There was a reception desk to the right of the entrance, and the staff stood and bowed when they entered, before going back to their work. The bowing was weird but if it was a cultural thing, who was he to comment on it?

He was led past an airy sitting area and into the garden out back. It was like stepping into a little piece of paradise, being suddenly surrounded by greenery and fountains galore. Yuuri was always self-conscious about his own floral scent, but among the blossoming flowers, it didn’t seem so out of place.

“Where is she?” he asked, just before they rounded a corner and saw. Minako was sitting at a table at the far end of the garden, reading the newspaper while drinking tea, it seemed. She didn’t seem to notice their arrival until a guard stationed nearby came forward and informed her. She suddenly turned in Yuuri’s direction and stood up, narrowly avoiding spilling her tea. She hopped the few steps down from the table area to meet Yuuri halfway.

“Yuuri!” she cried, arms outstretched. Yuuri quickly closed the gap and allowed himself to be pulled into a tight hug. “It’s been years!”

“It’s good to see you again, Aunt Minako,” Yuuri said a little bashfully. He pulled away to see that she had hardly changed at all. Whatever her anti-aging secret was, he wanted tips. Her long brown hair was pulled up into a neat style, and she looked as young as ever; not a day over thirty, though Yuuri knew she was older than his own mother. “You look as good as ever.”

“Thank you,” she said, pulling back and giving him a huge smile. “And look at how much you’ve grown! Last time I saw you, you were so cute and chubby. Now you’ve grown up to be this beautiful young man. I saw pictures, but I still wasn’t prepared.”

Yuuri knew he wasn’t terribly photogenic, so he just shrugged. Celestino and Michele retreated back into the building as Minako led Yuuri to the table, which was shaded by a large umbrella. On the way over here, the actual weather had slightly improved to match the forecast. It was still cloudy, but the occasional ray of sunlight peeked through. It had warmed up, too, but Yuuri was still glad he’d chosen to wear a sweater.

“It was a surprise to hear you were dropping by,” Yuuri admitted as they sat. An attender came by and poured Yuuri a cup of tea. Yuuri nodded his thanks before delicately taking a sip and savoring the flavour and warmth. It was sencha from what he could tell, but was a far cry from the stuff Yuuri bought for himself. The higher quality was immediately evident.

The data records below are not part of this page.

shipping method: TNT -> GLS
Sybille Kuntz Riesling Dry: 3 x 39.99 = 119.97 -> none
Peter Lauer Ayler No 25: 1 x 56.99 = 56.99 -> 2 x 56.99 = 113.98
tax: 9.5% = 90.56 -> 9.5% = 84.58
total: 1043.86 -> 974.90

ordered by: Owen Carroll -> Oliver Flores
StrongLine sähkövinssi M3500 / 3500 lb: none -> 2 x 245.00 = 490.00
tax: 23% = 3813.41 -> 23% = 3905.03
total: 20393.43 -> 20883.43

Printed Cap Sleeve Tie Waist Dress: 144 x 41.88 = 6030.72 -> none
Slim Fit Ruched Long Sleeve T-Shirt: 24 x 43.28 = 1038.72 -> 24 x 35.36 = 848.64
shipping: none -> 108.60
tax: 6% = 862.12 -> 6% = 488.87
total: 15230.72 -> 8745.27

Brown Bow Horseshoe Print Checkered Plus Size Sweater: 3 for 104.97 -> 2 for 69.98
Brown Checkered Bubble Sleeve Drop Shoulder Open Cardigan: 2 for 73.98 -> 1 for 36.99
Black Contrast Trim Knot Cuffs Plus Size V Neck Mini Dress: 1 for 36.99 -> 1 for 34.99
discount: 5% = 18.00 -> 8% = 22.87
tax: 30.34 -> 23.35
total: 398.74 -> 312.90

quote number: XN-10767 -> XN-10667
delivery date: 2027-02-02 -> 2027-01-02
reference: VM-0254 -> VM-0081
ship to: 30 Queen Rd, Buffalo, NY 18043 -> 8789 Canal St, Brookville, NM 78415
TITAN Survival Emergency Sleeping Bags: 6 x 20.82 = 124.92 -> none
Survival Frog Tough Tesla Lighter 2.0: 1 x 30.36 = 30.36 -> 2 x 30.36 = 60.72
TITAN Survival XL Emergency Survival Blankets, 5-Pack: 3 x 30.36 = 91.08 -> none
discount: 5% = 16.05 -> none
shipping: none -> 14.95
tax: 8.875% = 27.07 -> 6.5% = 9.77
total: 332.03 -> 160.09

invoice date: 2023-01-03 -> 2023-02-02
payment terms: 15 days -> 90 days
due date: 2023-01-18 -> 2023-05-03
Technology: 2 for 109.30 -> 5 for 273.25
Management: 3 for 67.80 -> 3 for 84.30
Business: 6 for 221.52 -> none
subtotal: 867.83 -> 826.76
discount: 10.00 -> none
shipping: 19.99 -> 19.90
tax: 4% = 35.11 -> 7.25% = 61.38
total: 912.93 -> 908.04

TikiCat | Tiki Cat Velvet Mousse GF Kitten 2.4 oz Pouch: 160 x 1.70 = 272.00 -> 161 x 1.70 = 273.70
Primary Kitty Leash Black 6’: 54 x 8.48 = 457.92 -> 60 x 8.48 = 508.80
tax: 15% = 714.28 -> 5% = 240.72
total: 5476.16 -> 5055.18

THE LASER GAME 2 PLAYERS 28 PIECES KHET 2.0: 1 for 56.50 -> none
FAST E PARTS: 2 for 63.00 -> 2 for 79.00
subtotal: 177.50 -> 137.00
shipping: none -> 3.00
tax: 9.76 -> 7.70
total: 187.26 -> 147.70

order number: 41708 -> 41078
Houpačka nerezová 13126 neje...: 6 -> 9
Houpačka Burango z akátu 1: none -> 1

“It was a little short notice, I admit. But I haven’t been to the Detroit consulate in ages, so it seemed like a good excuse. And besides, I had some important things to talk to you about.” Minako's cheerful expression faltered ever so slightly at the end, and Yuuri hoped it was nothing serious. Maybe Minako was looking to offer him a job of some sort. Though it seemed like a longshot, he couldn’t completely discount the idea. After all, she was the reason he’d been so thoroughly educated in politics.

“That’s alright. I'm glad to have a chance to see you,” Yuuri told her. She smiled at him warmly.

“You’re as sweet as ever, Yuuri. But anyway, let’s catch up. I’m so sorry I couldn’t make it to your graduation, but I hope you know how proud of you I am.”

“Y-Yeah. It’s no big deal, really. You must be so busy, and it’s just a graduation. Besides, you paid for everything so what else could I ever ask of you?” Yuuri also called back to the package that had arrived for him a few days before graduation. Inside had been a suit that was probably worth the entirety of another semester—textbooks included. He’d felt so uneasy wearing the thing that the moment he got home after the ceremony, he’d shucked it off in favor of a cheap department store version. Much less guilt if he got booze all over it, he’d figured.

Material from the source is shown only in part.